Несмотря на дружный огонь наших воздушных стрелков, враг не отступал. Истребители продолжали атаки. Вскоре забарабанили пули по обшивке нашего самолета. Машина разом накренилась и стала резко терять высоту. Николай Суббота был ранен в обе ноги. В кабине летчика в нескольких местах пробило фонарь, сорвало с креплений приборную доску. Нас с командиром пули не задели, но мельчайшие осколки органического стекла попали Стогниеву в глаза.
— Я ничего не вижу! — тревожно сказал летчик. К счастью, наш самолет имел двойное управление. Иногда перед заходом на цель я на всякий случай вставлял ручку в гнездо и помогал командиру. Сейчас это здорово выручило экипаж. Мигом я перебрался на заднее сиденье, поставил ноги на педали и взялся за управление.
— Поврежден левый мотор, самолет крутит, — доложил я Стогниеву.
— Постарайся выровнять машину, удержать высоту, полетим на одном движке...

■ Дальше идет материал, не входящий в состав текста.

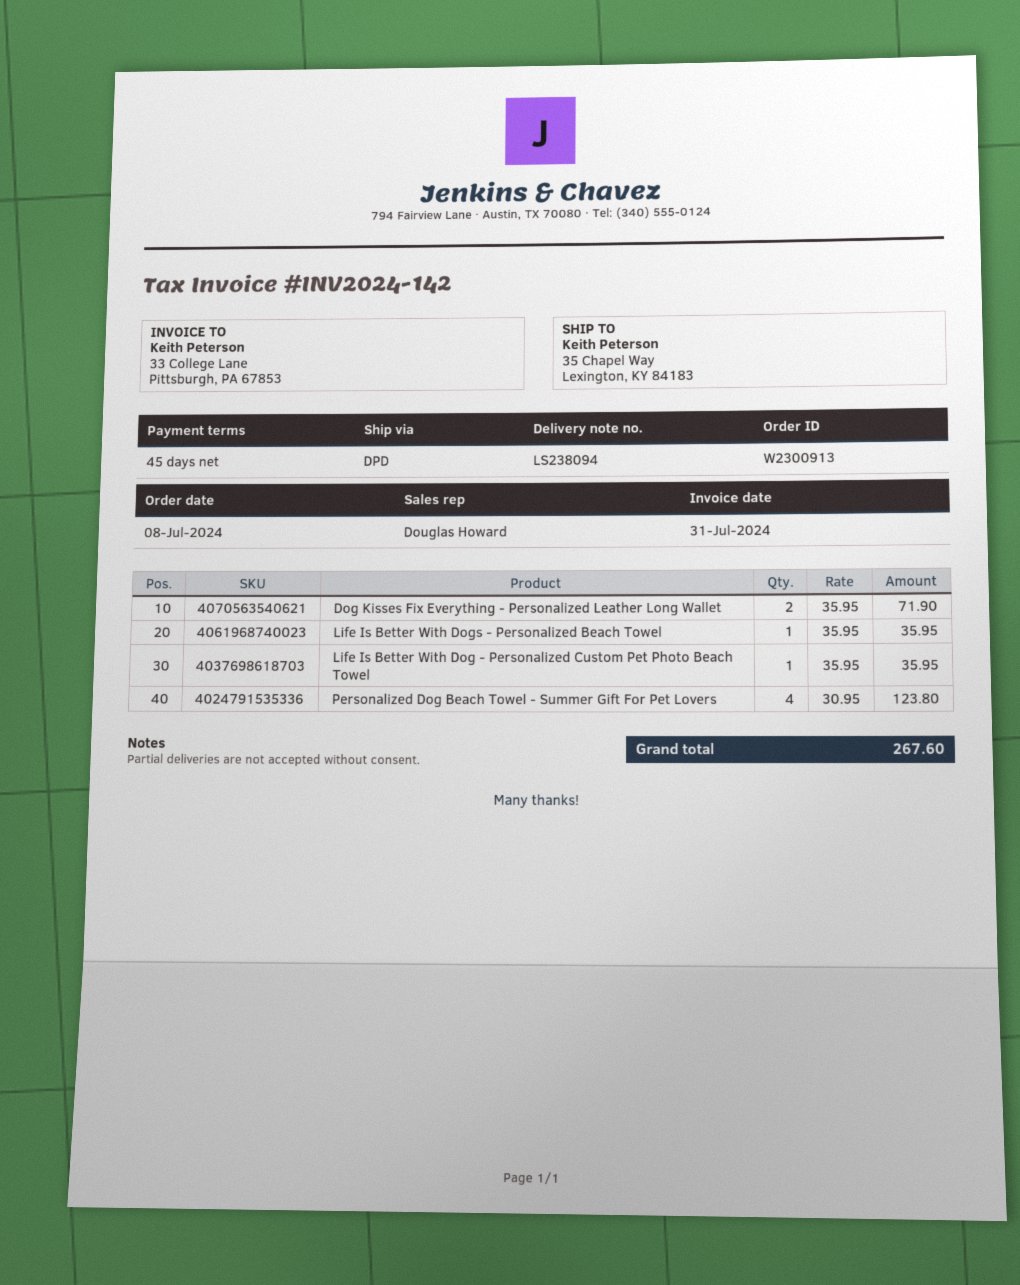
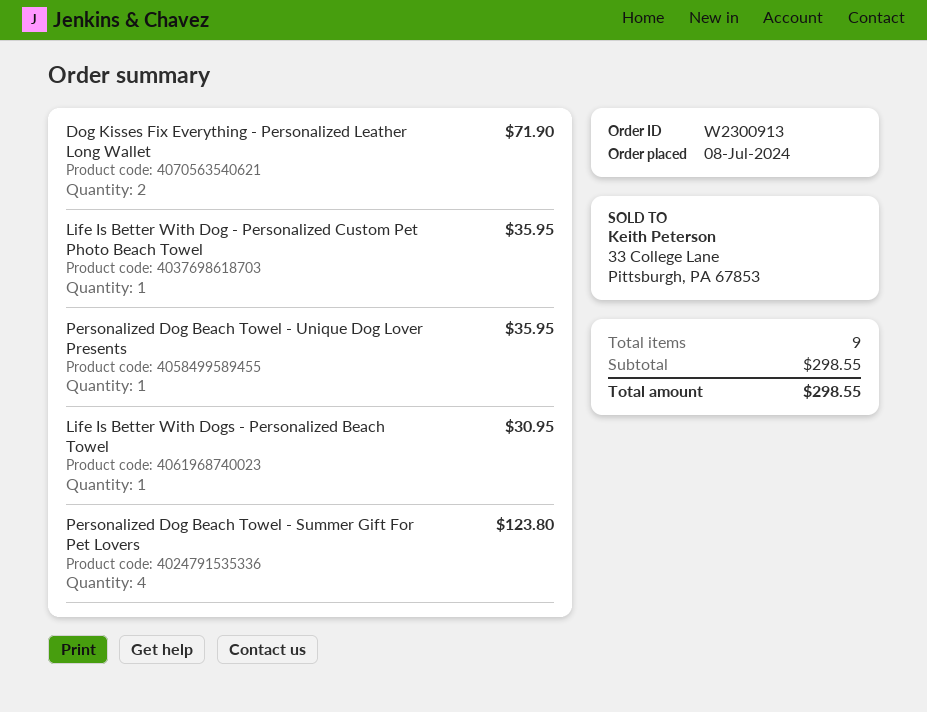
Life Is Better With Dogs - Personalized Beach Towel: 1 for 35.95 -> 1 for 30.95
Personalized Dog Beach Towel - Unique Dog Lover Presents: none -> 1 for 35.95
total: 267.60 -> 298.55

— Суббота! — нажав на кнопку переговорного устройства, крикнул я.
— Я, товарищ штурман! — отозвался раненый стрелок-радист.
— Сейчас «мессер» будет делать повторный заход, подпусти его на короткую дистанцию, чтобы наверняка разделаться с ним. Ты сможешь подняться в башню и встретить его хорошей очередью?
— Постараюсь.
Как долго и мучительно тянутся эти полторы-две минуты... И вдруг повеселевший голос сержанта Субботы:
— Влево пять!
— Есть, влево пять! — разворачивая самолет, тотчас ответил я.
Бомбардировщик вздрогнул, когда стрелок-радист нажал на гашетку. Длинная очередь ШКАСа огненной струёй уперлась в истребитель врага.
— Горит! — крикнул Суббота и застонал от боли. «Мессершмитт», объятый пламенем, клюнул на нос и, войдя в отвесное пике, врезался в землю.
Наступила непривычная тишина. Я осмотрелся и увидел: левый мотор остановился, а правый дает перебои.
«В такой ситуации экипажу лучше выброситься с парашютами», — мелькнуло в голове. И тут же другое:
«Нет! Раненые товарищи не смогут покинуть самолет».
— Обороты у правого мотора резко падают. Что будем делать? — спросил я Стогниева.
— Какая высота?
— Триста метров.
— Сколько лететь до запасного аэродрома?
— Около часа.
— Надо садиться в поле, — тихо произнес Стогниев. — Подбери поровней площадку. Правым глазом я стал видеть лучше, постараюсь помочь...
Впереди по курсу показалось продолговатое озеро, а за ним — ровное зеленое поле. «Хороший ориентир», — подумал я и тут же доложил:
— Перед нами ровная площадка.
— Садись на фюзеляж. Каждые десять секунд докладывай о высоте, — попросил Стогниев.
Самолет летит со снижением по пологой глиссаде, как бы щупая землю. Я аккуратно докладываю о высоте. И вот до земли остается не более двадцати метров.
— Выбирай угол, убирай газ! — крикнул Стогниев. Замелькала перед глазами рожь. И камни!.. Самолет жестко ударился о землю, с шумом и треском пополз по валунам...
Выбрался я из кабины через астролюк и тут же подскочил к Стогниеву, помог ему открыть фонарь, потом бросился к Субботе. Мне пришлось извлечь из бортовой аптечки все запасы лекарств и оказать боевым друзьям первую помощь.